“Eh?” inquired Tikhon Ilitch severely. “What Akimka is that you’re talking about?”

“When I lay there dying,” pursued Kuzma, paying no heed to him, “did I think very much about Him? I thought just one thing: ‘I don’t know anything about Him, and I don’t know how to think’!” shouted Kuzma. “I’m an ignorant man!”

And glancing about him with roving, suffering eyes, as he buttoned and unbuttoned his coat, he strode across the room and halted directly in front of Tikhon Ilitch.

“Remember this, brother,” he said, his cheek-bones reddening. “Remember this: your life and mine are finished. And no candles on earth will save us. Do you hear? We are—Durnovka folk. We’re neither candle for God nor oven-fork for the devil.” And, unable to find words in his agitation, he fell silent.
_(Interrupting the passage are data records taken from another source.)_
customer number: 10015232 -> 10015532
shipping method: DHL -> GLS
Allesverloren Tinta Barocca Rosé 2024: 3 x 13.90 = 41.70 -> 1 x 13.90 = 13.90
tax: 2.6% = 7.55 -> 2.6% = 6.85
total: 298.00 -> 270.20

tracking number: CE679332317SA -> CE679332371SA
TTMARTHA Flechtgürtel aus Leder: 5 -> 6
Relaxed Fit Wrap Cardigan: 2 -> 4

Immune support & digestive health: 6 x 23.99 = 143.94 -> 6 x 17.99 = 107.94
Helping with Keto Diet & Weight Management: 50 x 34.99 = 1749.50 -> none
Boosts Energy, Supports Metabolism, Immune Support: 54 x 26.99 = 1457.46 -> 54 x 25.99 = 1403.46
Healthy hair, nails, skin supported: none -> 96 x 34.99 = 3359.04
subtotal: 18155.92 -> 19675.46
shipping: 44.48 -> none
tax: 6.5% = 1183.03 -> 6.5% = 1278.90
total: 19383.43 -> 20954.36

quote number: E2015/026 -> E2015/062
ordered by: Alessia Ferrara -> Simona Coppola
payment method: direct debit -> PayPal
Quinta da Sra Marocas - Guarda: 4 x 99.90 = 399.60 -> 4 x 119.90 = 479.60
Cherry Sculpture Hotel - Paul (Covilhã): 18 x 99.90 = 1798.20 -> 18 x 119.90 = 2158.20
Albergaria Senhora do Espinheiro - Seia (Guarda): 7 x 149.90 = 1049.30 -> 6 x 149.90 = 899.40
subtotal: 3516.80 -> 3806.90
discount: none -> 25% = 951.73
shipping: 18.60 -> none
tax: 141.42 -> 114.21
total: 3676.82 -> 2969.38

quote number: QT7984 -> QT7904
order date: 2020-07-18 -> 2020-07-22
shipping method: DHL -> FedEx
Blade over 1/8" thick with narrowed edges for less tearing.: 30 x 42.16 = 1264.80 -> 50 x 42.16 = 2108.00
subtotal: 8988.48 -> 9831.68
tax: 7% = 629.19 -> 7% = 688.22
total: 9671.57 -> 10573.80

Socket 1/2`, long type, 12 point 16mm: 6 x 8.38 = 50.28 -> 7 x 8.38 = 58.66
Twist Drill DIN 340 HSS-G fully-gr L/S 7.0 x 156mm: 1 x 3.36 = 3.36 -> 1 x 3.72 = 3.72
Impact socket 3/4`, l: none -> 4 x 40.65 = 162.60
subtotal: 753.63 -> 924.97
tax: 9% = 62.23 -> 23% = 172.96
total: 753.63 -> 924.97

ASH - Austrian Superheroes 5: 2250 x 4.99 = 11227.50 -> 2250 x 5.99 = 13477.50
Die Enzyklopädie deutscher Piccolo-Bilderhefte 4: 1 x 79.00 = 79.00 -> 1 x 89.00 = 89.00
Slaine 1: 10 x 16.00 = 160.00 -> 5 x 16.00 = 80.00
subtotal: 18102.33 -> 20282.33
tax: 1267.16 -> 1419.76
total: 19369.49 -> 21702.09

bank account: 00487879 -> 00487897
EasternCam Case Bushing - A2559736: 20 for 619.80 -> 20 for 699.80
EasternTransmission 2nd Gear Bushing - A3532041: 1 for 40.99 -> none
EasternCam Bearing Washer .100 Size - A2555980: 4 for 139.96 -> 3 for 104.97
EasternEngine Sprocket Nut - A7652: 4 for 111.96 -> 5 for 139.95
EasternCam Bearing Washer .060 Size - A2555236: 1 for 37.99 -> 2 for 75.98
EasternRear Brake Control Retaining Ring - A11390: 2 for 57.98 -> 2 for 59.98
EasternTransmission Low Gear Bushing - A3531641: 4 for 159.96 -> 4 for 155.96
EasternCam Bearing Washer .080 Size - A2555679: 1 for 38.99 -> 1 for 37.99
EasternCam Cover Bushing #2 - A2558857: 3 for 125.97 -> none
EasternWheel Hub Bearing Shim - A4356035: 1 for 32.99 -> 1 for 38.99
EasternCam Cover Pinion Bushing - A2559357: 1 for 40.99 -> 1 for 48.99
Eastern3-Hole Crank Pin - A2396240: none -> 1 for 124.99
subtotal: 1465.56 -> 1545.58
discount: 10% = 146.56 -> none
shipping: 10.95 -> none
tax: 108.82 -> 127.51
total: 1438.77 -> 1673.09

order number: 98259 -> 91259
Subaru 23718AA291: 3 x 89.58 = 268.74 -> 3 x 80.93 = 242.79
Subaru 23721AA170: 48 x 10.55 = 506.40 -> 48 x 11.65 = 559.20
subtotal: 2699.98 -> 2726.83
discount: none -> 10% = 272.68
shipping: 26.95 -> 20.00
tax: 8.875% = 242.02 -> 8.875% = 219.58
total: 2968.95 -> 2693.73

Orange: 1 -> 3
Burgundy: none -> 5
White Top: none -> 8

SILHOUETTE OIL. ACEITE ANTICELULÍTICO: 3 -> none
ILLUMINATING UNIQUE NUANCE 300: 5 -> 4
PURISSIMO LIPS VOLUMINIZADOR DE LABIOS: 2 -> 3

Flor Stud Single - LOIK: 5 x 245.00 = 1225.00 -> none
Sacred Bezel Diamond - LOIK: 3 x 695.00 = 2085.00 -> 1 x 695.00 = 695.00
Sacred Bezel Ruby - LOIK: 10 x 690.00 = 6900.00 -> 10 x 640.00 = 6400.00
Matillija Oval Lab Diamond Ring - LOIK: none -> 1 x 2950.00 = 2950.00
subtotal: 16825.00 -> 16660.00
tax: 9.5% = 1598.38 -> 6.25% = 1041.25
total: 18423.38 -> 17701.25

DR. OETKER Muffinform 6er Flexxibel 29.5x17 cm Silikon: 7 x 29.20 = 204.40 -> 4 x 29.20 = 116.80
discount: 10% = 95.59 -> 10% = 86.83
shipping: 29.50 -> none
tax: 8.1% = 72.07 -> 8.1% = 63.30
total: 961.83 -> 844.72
But Tikhon Ilitch had again thought of something, and suddenly assented: “Correct. ’Tis a good-for-nothing people! Just you consider—” And, animated, carried away by his new idea:

“Just you consider: they’ve been tilling the soil for a whole thousand years—what am I saying? for longer than that!—but how to till the soil properly not a soul of them understands! They don’t know how to do their one and only business! They don’t know the proper time to begin field work! Nor when to sow, nor when to reap! ‘As the people always have done, so will we always do’—that’s the whole story. Note that!” Contracting his brows, he shouted sternly, as Kuzma had recently shouted at him. “‘As the people always have done, so will we always do!’ Not a single peasant woman knows how to bake bread—the top crust is burned as black as the devil and falls off, and underneath that crust—there’s nothing but sour water!”

Kuzma was dumbfounded. His thoughts were reduced to a jumble. “He has lost his senses!” he said to himself, with uncomprehending eyes watching his brother, who was lighting the lamp.

But Tikhon Ilitch, giving him no time to recover himself, continued wrathfully: “The people! Lewd, lazy, liars, and so shameless that not one of them believes another! Note this,” he roared, not perceiving that the lighted wick was smoking and the soot billowing up almost to the ceiling. “’Tis not us they refuse to trust, but one another! And they are all like that—every one of them!” he shouted in a tearful voice, as he jammed the chimney on the lamp with a crash.

The outdoor light was beginning to filter blue through the windows. New, fresh snow was fluttering down on the pools of water and the snowdrifts. Kuzma gazed at it and held his peace. The conversation had taken such an unexpected turn that even Kuzma’s eagerness had vanished. Not knowing what to say, unable to bring himself to look at his brother’s furious eyes, he began to roll himself a cigarette.

“He has gone crazy!” he said to himself despairingly. “Well, so be it! It makes no difference! Nothing—nothing makes any difference. Enough!”